La chronique d’une époque
De la copieuse filmographie de Sébastien Lifshitz, je ne connaissais que le remarquable documentaire, Les Invisibles. Il récidive dans l’originalité et la qualité avec ces 135 minutes de documentaire émouvant et innovant. Emma et Anaïs sont inséparables et pourtant, tout les oppose. Adolescentes suit leur parcours depuis leur 13 ans jusqu’à leur majorité, cinq ans de vie où se bousculent les transformations et les premières fois. A leur 18 ans, on se demande alors quelles femmes sont-elles devenues et où en est leur amitié. A travers cette chronique de la jeunesse, le film dresse aussi le portrait de la France de ces cinq dernières années. Double tranche de vie pour un portrait croisé tout simplement passionnant. Montage prodigieux pour un documentaire hors normes. La vitalité sans fard et la grâce au naturel pour une chronique adolescente comme on en a peu vu. Derrière ces vies ordinaires, l’histoire de la France est en marche : de Charlie Hebdo à l’élection d’Emmanuel Macron en passant par le Bataclan. Digne du génie de Depardon.

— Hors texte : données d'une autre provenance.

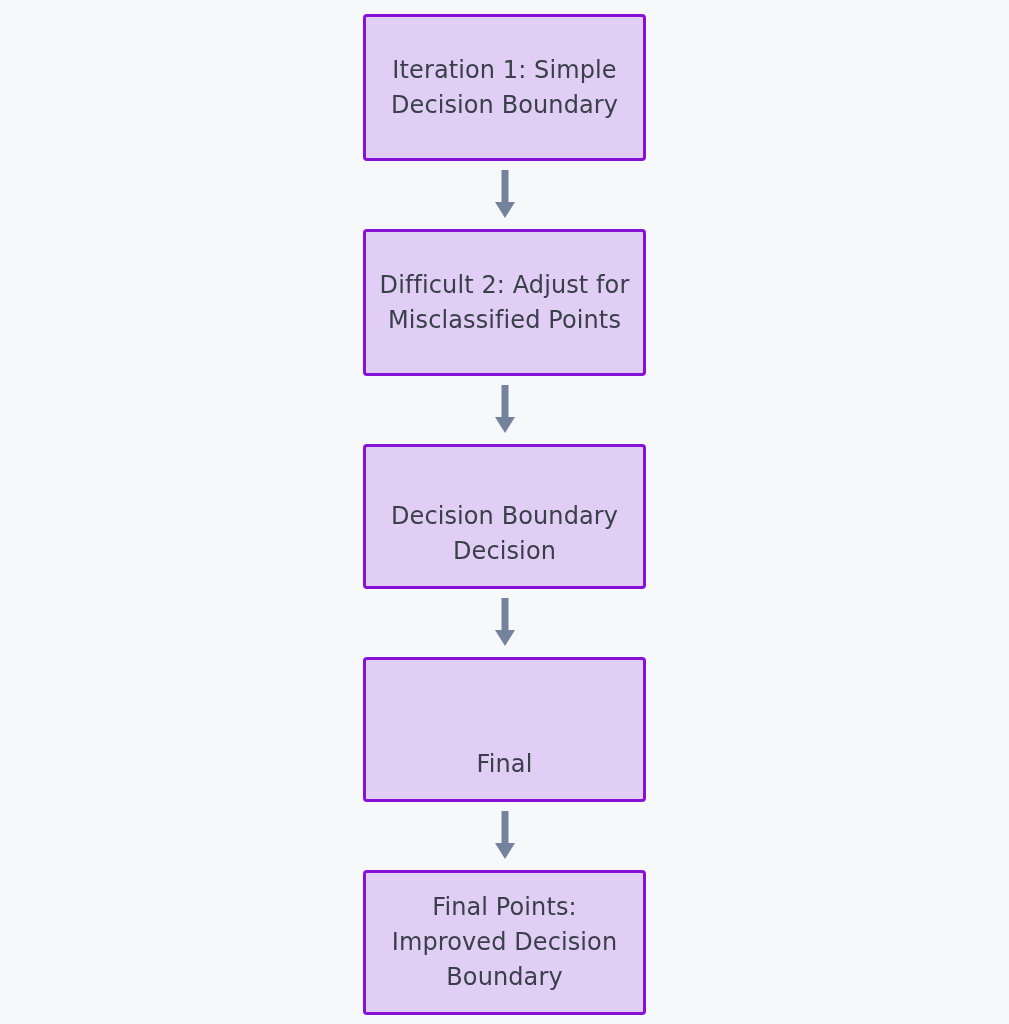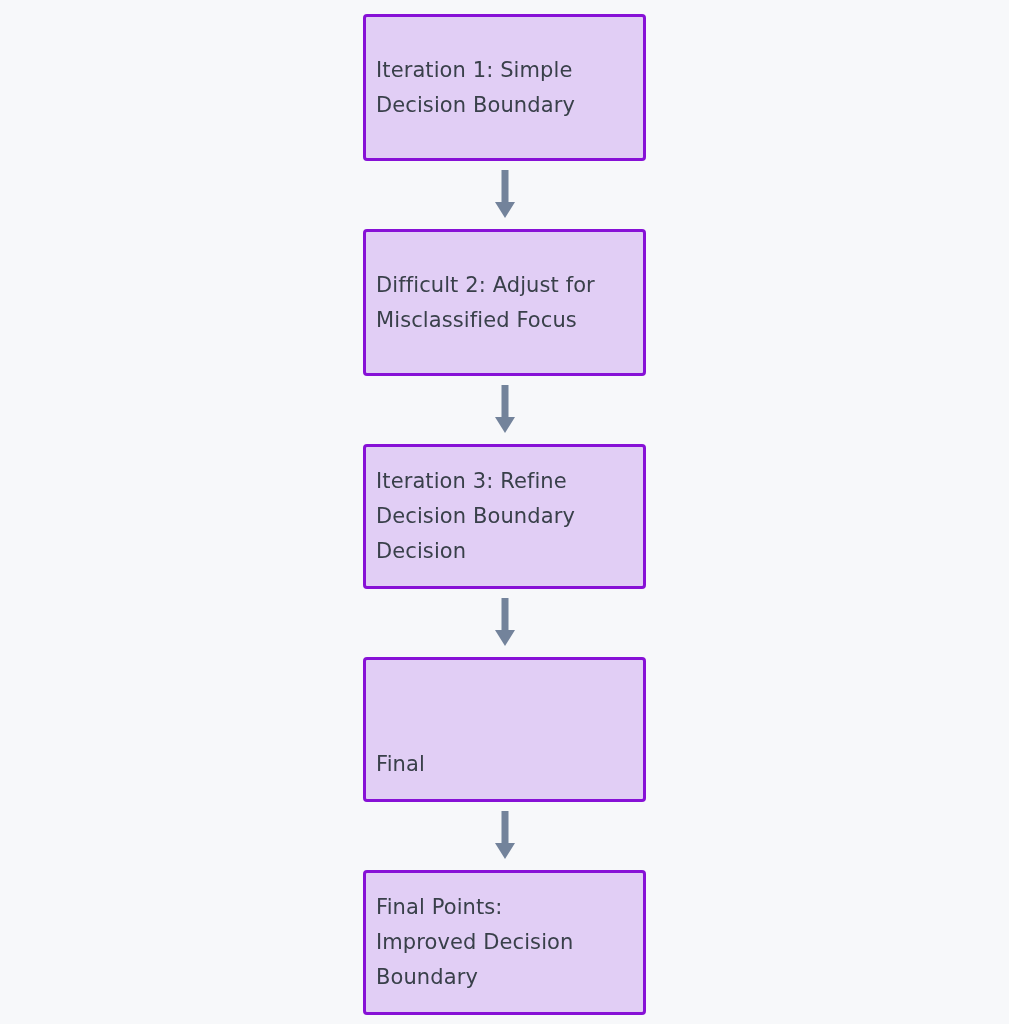--- a/index.html
+++ b/index.html
@@ -26,22 +26,23 @@
     padding-top: 14px;
   }
 
   .node {
     width: 283px;
     box-sizing: border-box;
     background: #e1cef5;
     border: 3px solid #8711d6;
     border-radius: 4px;
     color: #39404a;
-    font-size: 21px;
+    font-size: 24px;
     line-height: 35px;
+    text-align: center;
     display: flex;
     align-items: center;
     justify-content: center;
     padding: 0 10px;
     letter-spacing: 0.1px;
   }
 
   .node.two-line {
     height: 147px;
   }
@@ -76,31 +77,31 @@
     <span class="node-label"><span>Iteration 1: Simple</span><br><span>Decision Boundary</span></span>
   </div>
 
   <div class="connector">
     <svg width="26" height="50" viewBox="0 0 26 50">
       <path d="M9.5 0 L16.5 0 L16.5 32 L23 32 L13 48 L3 32 L9.5 32 Z" fill="#73839b"></path>
     </svg>
   </div>
 
   <div class="node two-line">
-    <span class="node-label"><span>Difficult 2: Adjust for</span><br><span>Misclassified Focus</span></span>
+    <span class="node-label"><span>Difficult 2: Adjust for</span><br><span>Misclassified Points</span></span>
   </div>
 
   <div class="connector">
     <svg width="26" height="50" viewBox="0 0 26 50">
       <path d="M9.5 0 L16.5 0 L16.5 32 L23 32 L13 48 L3 32 L9.5 32 Z" fill="#73839b"></path>
     </svg>
   </div>
 
   <div class="node three-line">
-    <span class="node-label"><span>Iteration 3: Refine</span><br><span>Decision Boundary</span><br><span>Decision</span></span>
+    <span class="node-label"><br><span>Decision Boundary</span><br><span>Decision</span></span>
   </div>
 
   <div class="connector">
     <svg width="26" height="50" viewBox="0 0 26 50">
       <path d="M9.5 0 L16.5 0 L16.5 32 L23 32 L13 48 L3 32 L9.5 32 Z" fill="#73839b"></path>
     </svg>
   </div>
 
   <div class="node three-line">
     <span class="node-label"><br><br><span>Final</span></span>

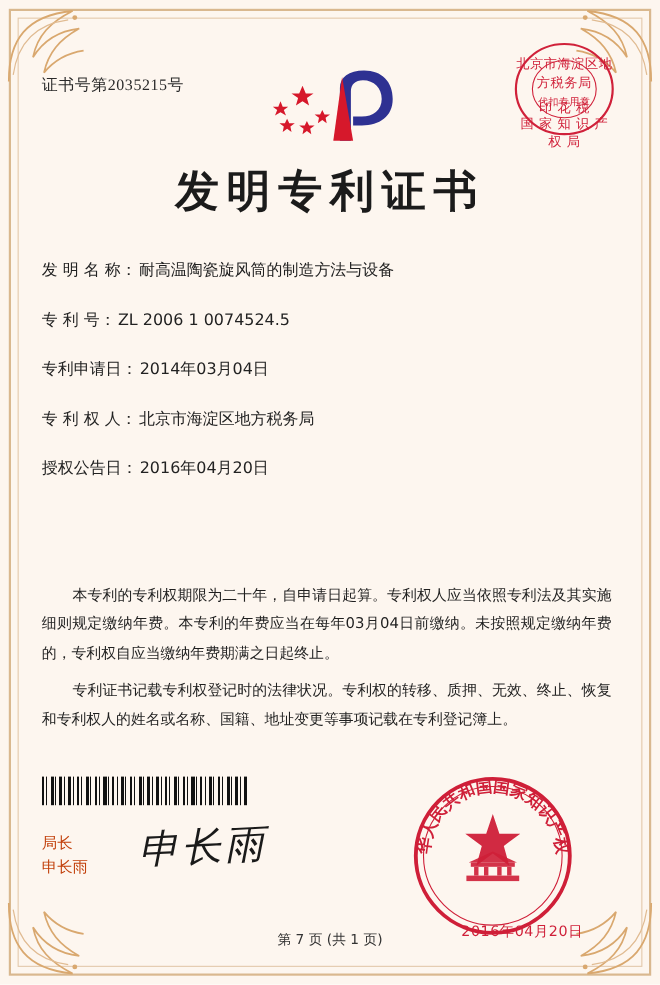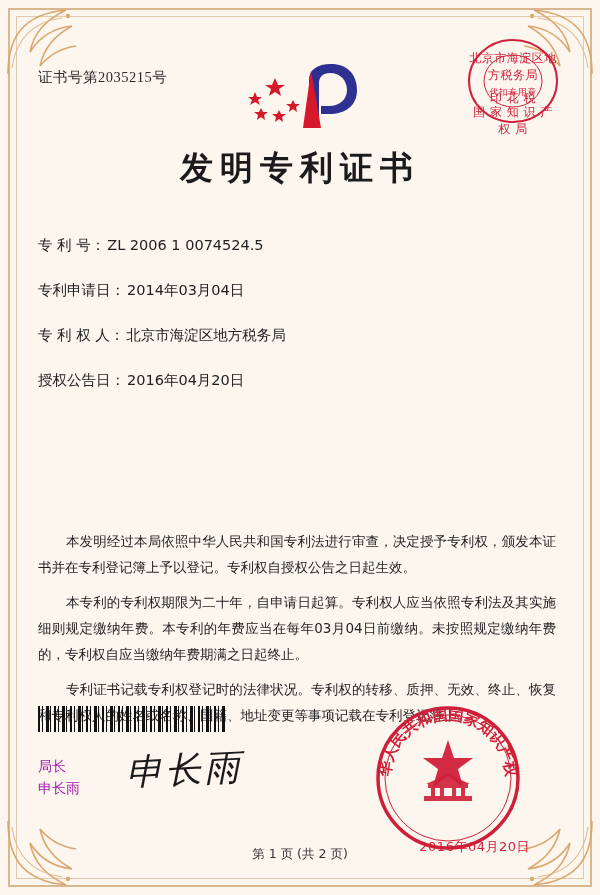--- a/index.html
+++ b/index.html
@@ -103,21 +103,21 @@
     letter-spacing: 0.5px;
   }
 
   
   .main-title {
     position: absolute;
     top: 118px;
     left: 0;
     width: 100%;
     text-align: center;
-    font-size: 33px;
+    font-size: 40px;
     font-weight: bold;
     letter-spacing: 7px;
     color: #1b1b1b;
     font-family: "DejaVu Sans", sans-serif;
   }
 
   
   .fields {
     position: absolute;
     top: 208px;
@@ -170,21 +170,21 @@
         #111 8px, #111 11px, transparent 11px, transparent 12px,
         #111 12px, #111 13px, transparent 13px, transparent 16px);
   }
 
   
   .sig-block {
     position: absolute;
     left: 4px;
     top: 728px;
     font-size: 14px;
-    color: #a21caf;
+    color: #c2410c;
     font-family: Liberation Sans, sans-serif;
     line-height: 1.55;
   }
   .sig-script {
     position: absolute;
     left: 92px;
     top: 718px;
     font-size: 36px;
     color: #1a1a1a;
     font-family: "DejaVu Serif", serif;
@@ -288,39 +288,42 @@
         <div class="ts-line" style="top:36px;font-size:12px;margin-top:20px;">印 花 税</div>
         <div class="ts-line" style="top:52px;font-size:9px;font-family:Liberation Serif, serif;">代扣专用章</div>
         <div class="ts-line" style="top:70px;">国 家 知 识 产 权 局</div>
       </div>
     </div>
 
     <div class="main-title">发明专利证书</div>
 
     <div class="fields">
       <div class="field-row">
+        <span class="field-label">发 明 名 称：</span>
+        <span class="field-value">耐高温陶瓷旋风筒的制造方法与设备</span>
+      </div>
+      <div class="field-row">
         <span class="field-label">专 利 号：</span>
         <span class="field-value">ZL 2006 1 0074524.5</span>
       </div>
       <div class="field-row">
         <span class="field-label">专利申请日：</span>
         <span class="field-value">2014年03月04日</span>
       </div>
       <div class="field-row">
         <span class="field-label">专 利 权 人：</span>
         <span class="field-value">北京市海淀区地方税务局</span>
       </div>
       <div class="field-row">
         <span class="field-label">授权公告日：</span>
         <span class="field-value">2016年04月20日</span>
       </div>
     </div>
 
     <div class="body-text">
-      <p>本发明经过本局依照中华人民共和国专利法进行审查，决定授予专利权，颁发本证书并在专利登记簿上予以登记。专利权自授权公告之日起生效。</p>
       <p>本专利的专利权期限为二十年，自申请日起算。专利权人应当依照专利法及其实施细则规定缴纳年费。本专利的年费应当在每年03月04日前缴纳。未按照规定缴纳年费的，专利权自应当缴纳年费期满之日起终止。</p>
       <p>专利证书记载专利权登记时的法律状况。专利权的转移、质押、无效、终止、恢复和专利权人的姓名或名称、国籍、地址变更等事项记载在专利登记簿上。</p>
     </div>
 
     <div class="barcode"></div>
 
     <div class="sig-block">
       <div>局长</div>
       <div>申长雨</div>
     </div>
@@ -345,16 +348,16 @@
         <defs>
           <path id="sealArc" d="M 16,74 A 58,58 0 0 1 132,74"></path>
         </defs>
         <text font-family="DejaVu Sans, sans-serif" font-size="15" fill="#cf1f38" font-weight="bold">
           <textPath href="#sealArc" startOffset="50%" text-anchor="middle" side="left">中华人民共和国国家知识产权局</textPath>
         </text>
       </svg>
     </div>
     <div class="seal-date">2016年04月20日</div>
 
-    <div class="footer">第 1 页 (共 2 页)</div>
+    <div class="footer">第 7 页 (共 1 页)</div>
 
   </div>
 </div>
 
 </body></html>

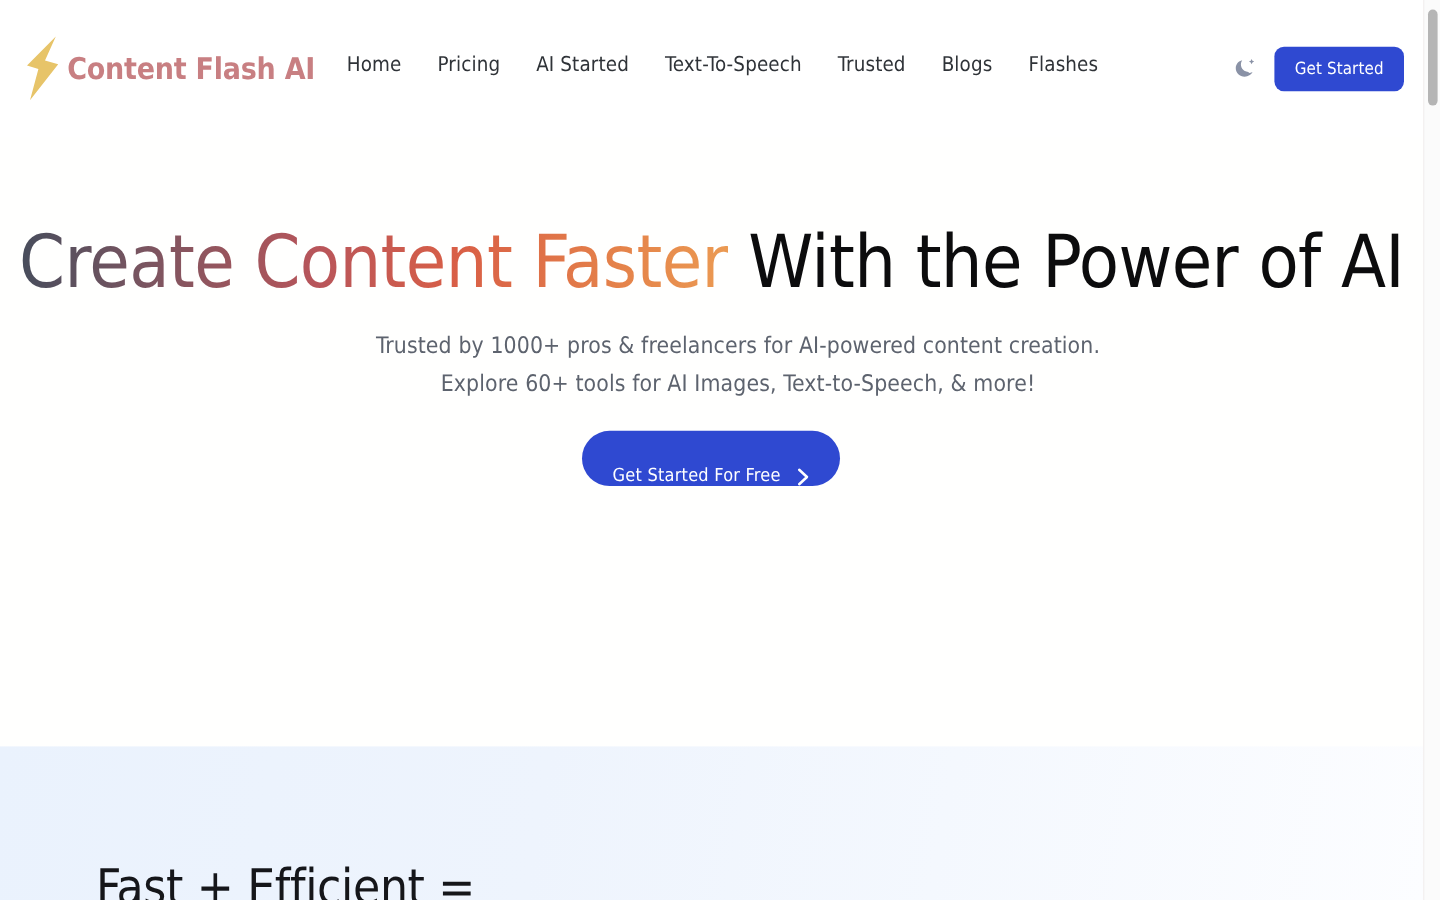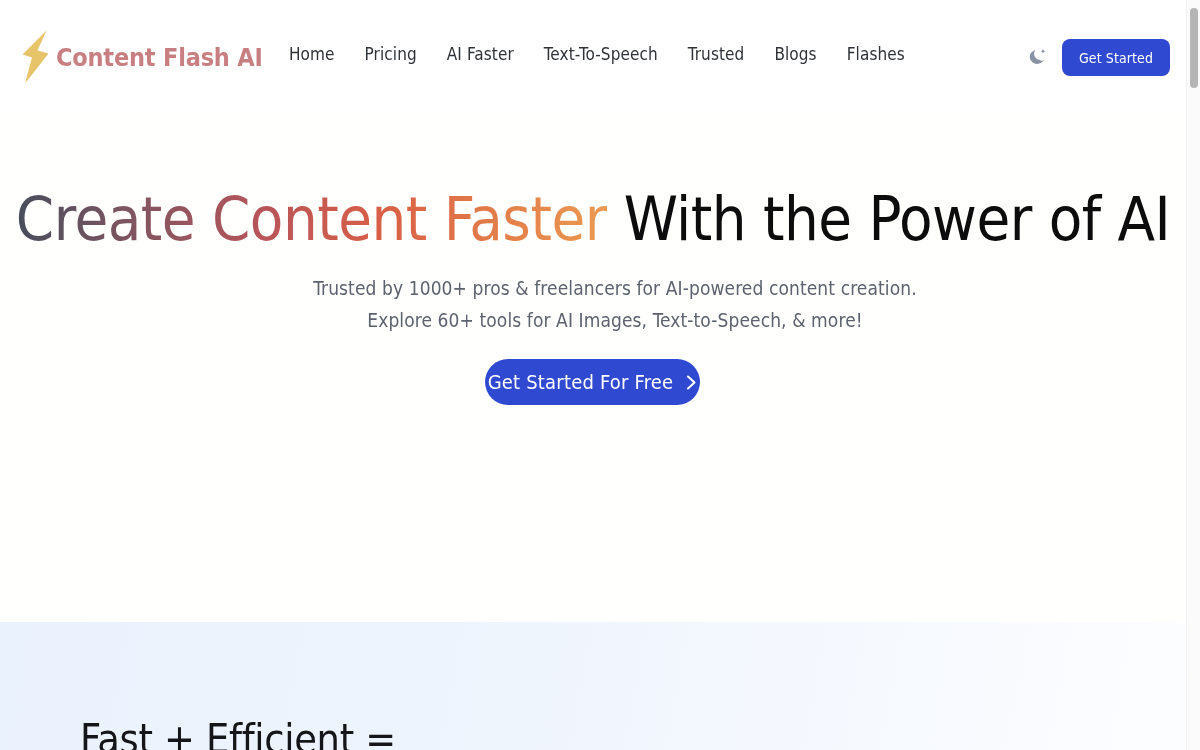--- a/index.html
+++ b/index.html
@@ -157,26 +157,26 @@
 
   .hero-cta {
     position:absolute;
     left:485px; top:245px;
     width:215px; height:46px;
     background:#2f49d1;
     color:#ffffff;
     border:none;
     border-radius:999px;
     font-family:inherit;
-    font-size:20px;
+    font-size:15px;
     font-weight:500;
     letter-spacing:0.2px;
     cursor:pointer;
     display:flex;
-    align-items:center;
+    align-items:flex-end;
     justify-content:center;
     gap:13px;
   }
   .hero-cta .chev {
     display:inline-flex;
     align-items:center;
   }
 
   
   .section2 {
@@ -227,21 +227,21 @@
         <a class="brand" href="#">
           <svg class="bolt-icon" viewBox="0 0 34 56">
             <path d="M28.5 1.5 L4.5 25.5 L14.0 28.5 L7.0 54.5 L30.5 24.5 L19.5 21.5 Z" fill="#e7c469"></path>
           </svg>
           <span class="brand-text">Content Flash AI</span>
         </a>
 
         <nav class="nav">
           <a href="#">Home</a>
           <a href="#">Pricing</a>
-          <a href="#">AI Faster</a>
+          <a href="#">AI Started</a>
           <a href="#">Text-To-Speech</a>
           <a href="#">Trusted</a>
           <a href="#">Blogs</a>
           <a href="#">Flashes</a>
         </nav>
 
         <button class="theme-toggle">
           <svg width="20" height="20" viewBox="0 0 20 20">
             <path d="M13.6 12.9c-3.6 0-6.5-2.8-6.5-6.2 0-1.3 0.4-2.5 1.1-3.5C5.0 3.9 2.8 6.6 2.8 9.8c0 3.9 3.3 7.1 7.4 7.1 2.9 0 5.4-1.6 6.6-3.9-1 0.6-2.1 0.9-3.2 0.9z" fill="#8a92a6"></path>
             <path d="M16.0 2.1 L16.7 3.6 L18.2 4.3 L16.7 5.0 L16.0 6.5 L15.3 5.0 L13.8 4.3 L15.3 3.6 Z" fill="#8a92a6"></path>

Les bonnes idées sont très nombreuses dans la conception même de ce film. D’abord, échapper au cliché qui fait systématiquement rimer jeunesse et banlieue… ici on est à Brive, sous-préfecture de la Corrèze et ses 50 000 habitants, la France profonde loin du rythme et de la pression parisienne. Ensuite, les deux protagonistes, même si elles sont amies et dans la même classe de collège, sont très dissemblables, physiquement, intellectuellement, socialement et culturellement. De plus, elles ne sont ni particulièrement jolies, ni franchement sympathiques, loin de là. Ce qui a passionné Lifshitz, c’est d’observer leur amitié à l’épreuve du temps. Or, 5 ans, c’est très long, d’autant plus qu’entre 13 et 18 ans, les filles changent énormément, physiquement et psychologiquement. A raison de sessions de 2 ou 3 jours à intervalles réguliers, les filles et leurs entourages ont fini par oublier la caméra et, au final, tout ce petit monde est d’un naturel assez ahurissant jusqu’au plus fort de leurs intimités. Caméra à l’épaule et longues focales, le réalisateur a réussi un petit miracle dont il confie : J’étais comme arrivé au cœur de leur intimité. La confiance et l’abandon était total. J’étais ouvert à tous les devenirs, les hasards que la réalité pouvait m’amener. De ses 1100 séquences pour 500 heures de rushes, il a extrait la substantifique moelle, - le contrat avec Arte, stipulait pas plus de 2 heures -… Nul doute qu’avant de fasciner le public, ce film a dû être un choc, un miroir violent pour ces deux jeunes filles au seuil de leurs vies d’adultes. L’espace qui se creuse entre Emma et Anaïs et qui les éloigne petit à petit l’une de l’autre constitue sans doute le plus bel objet du film, le plus mystérieux aussi. Linklater avait réalisé un sublime Boyhood. Lifshitz réussi une sorte de Girlhood.